Exercise objective: Please return every line in the following data that includes the string "path".

Data:
________________
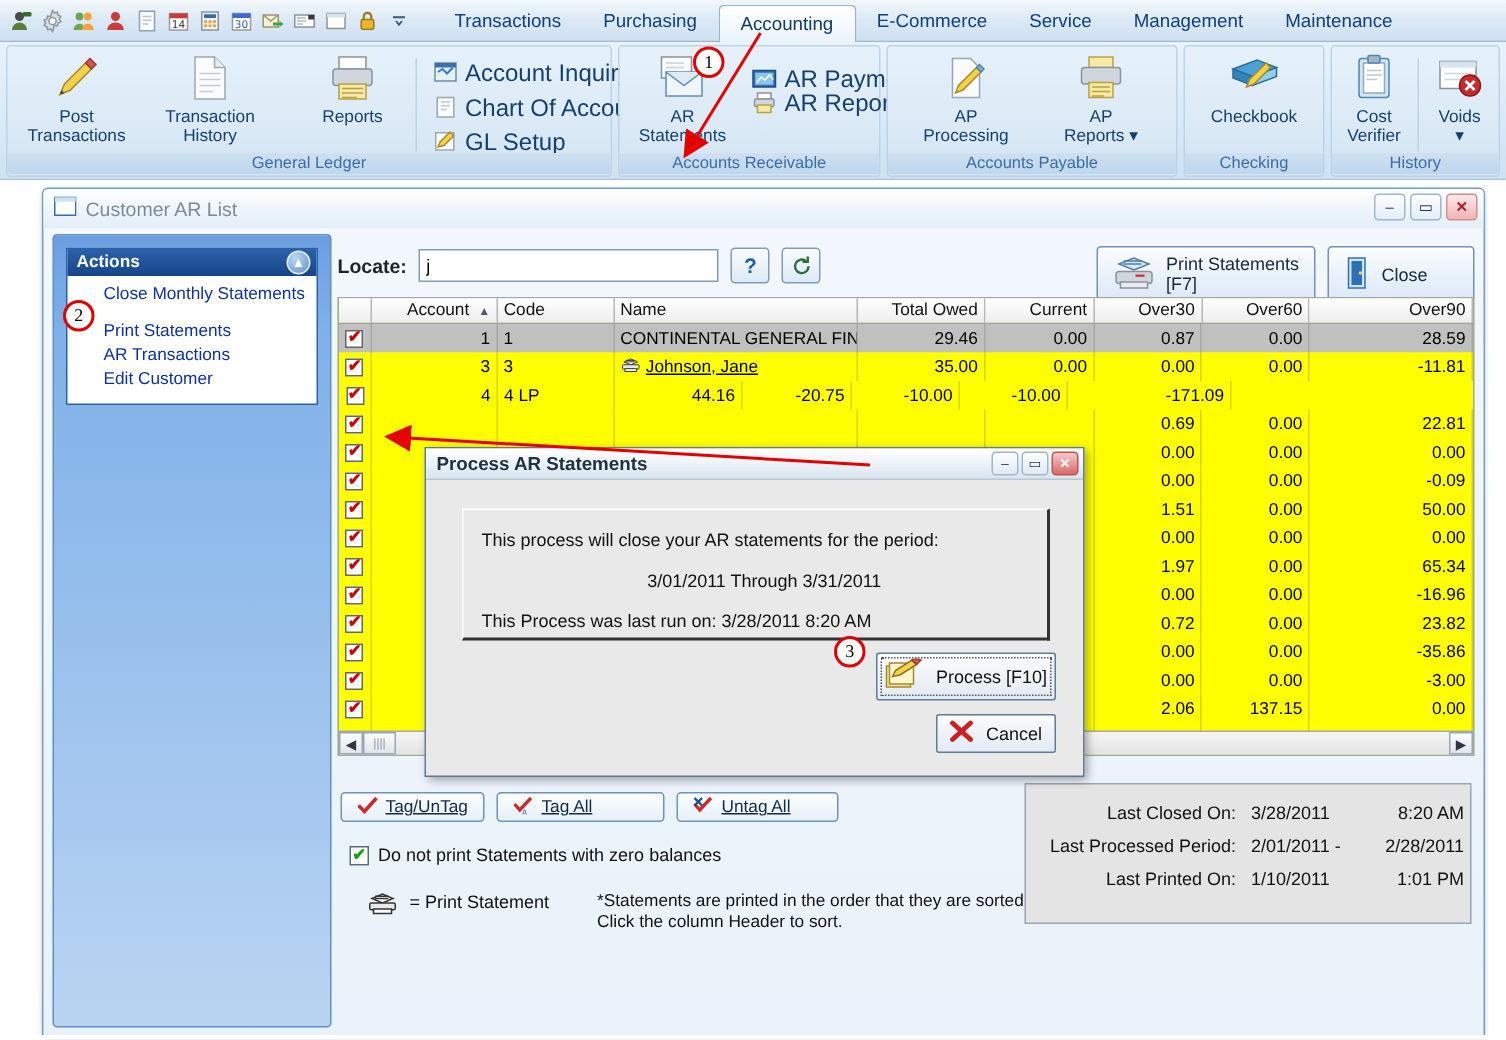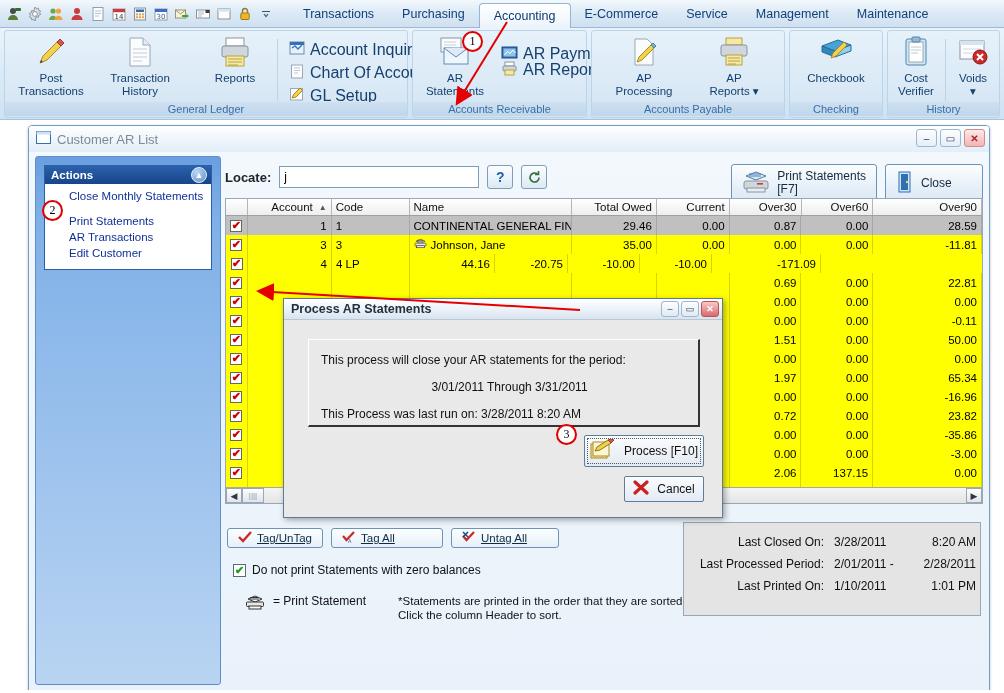--- a/index.html
+++ b/index.html
@@ -682,7 +682,7 @@
                 </div>
                 <div class="gc num" style="width: 84px;">3</div>
                 <div class="gc" style="width: 78px;">3</div>
-                <div class="gc name" style="width: 163px;">
+                <div class="gc name" style="width: 163px; text-decoration: underline;">
                   <span><svg width="13" height="11" viewBox="0 0 20 17">
                       <path d="M3 5l7-3 7 3-7 3z" fill="#fff" stroke="#333"></path>
                       <path d="M5 3.5h9M5 5h9" stroke="#333"></path>

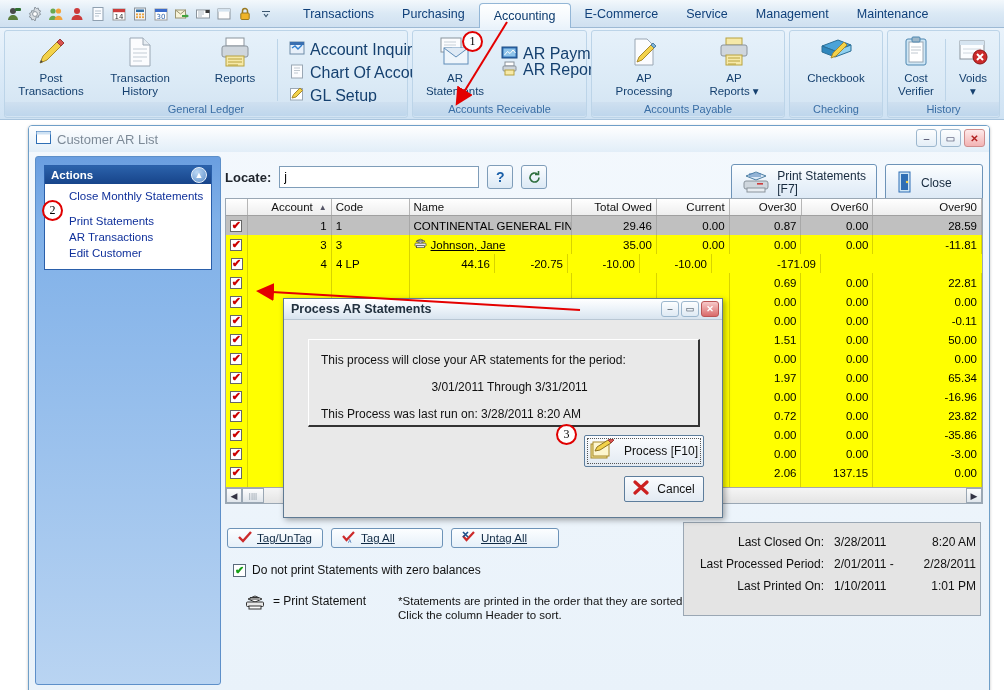--- a/index.html
+++ b/index.html
@@ -752,7 +752,7 @@
                 <div class="gc num" style="width: 73px;"></div>
                 <div class="gc num" style="width: 72px;">0.00</div>
                 <div class="gc num" style="width: 72px;">0.00</div>
-                <div class="gc num" style="width: 109px;">-0.11</div>
+                <div class="gc num" style="width: 109px;">-0.09</div>
               </div>
               <div class="grow">
                 <div class="gc cbcell" style="width: 22px;">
________________
Completed task:
                       <path d="M3 5l7-3 7 3-7 3z" fill="#fff" stroke="#333"></path>
                       <path d="M5 3.5h9M5 5h9" stroke="#333"></path>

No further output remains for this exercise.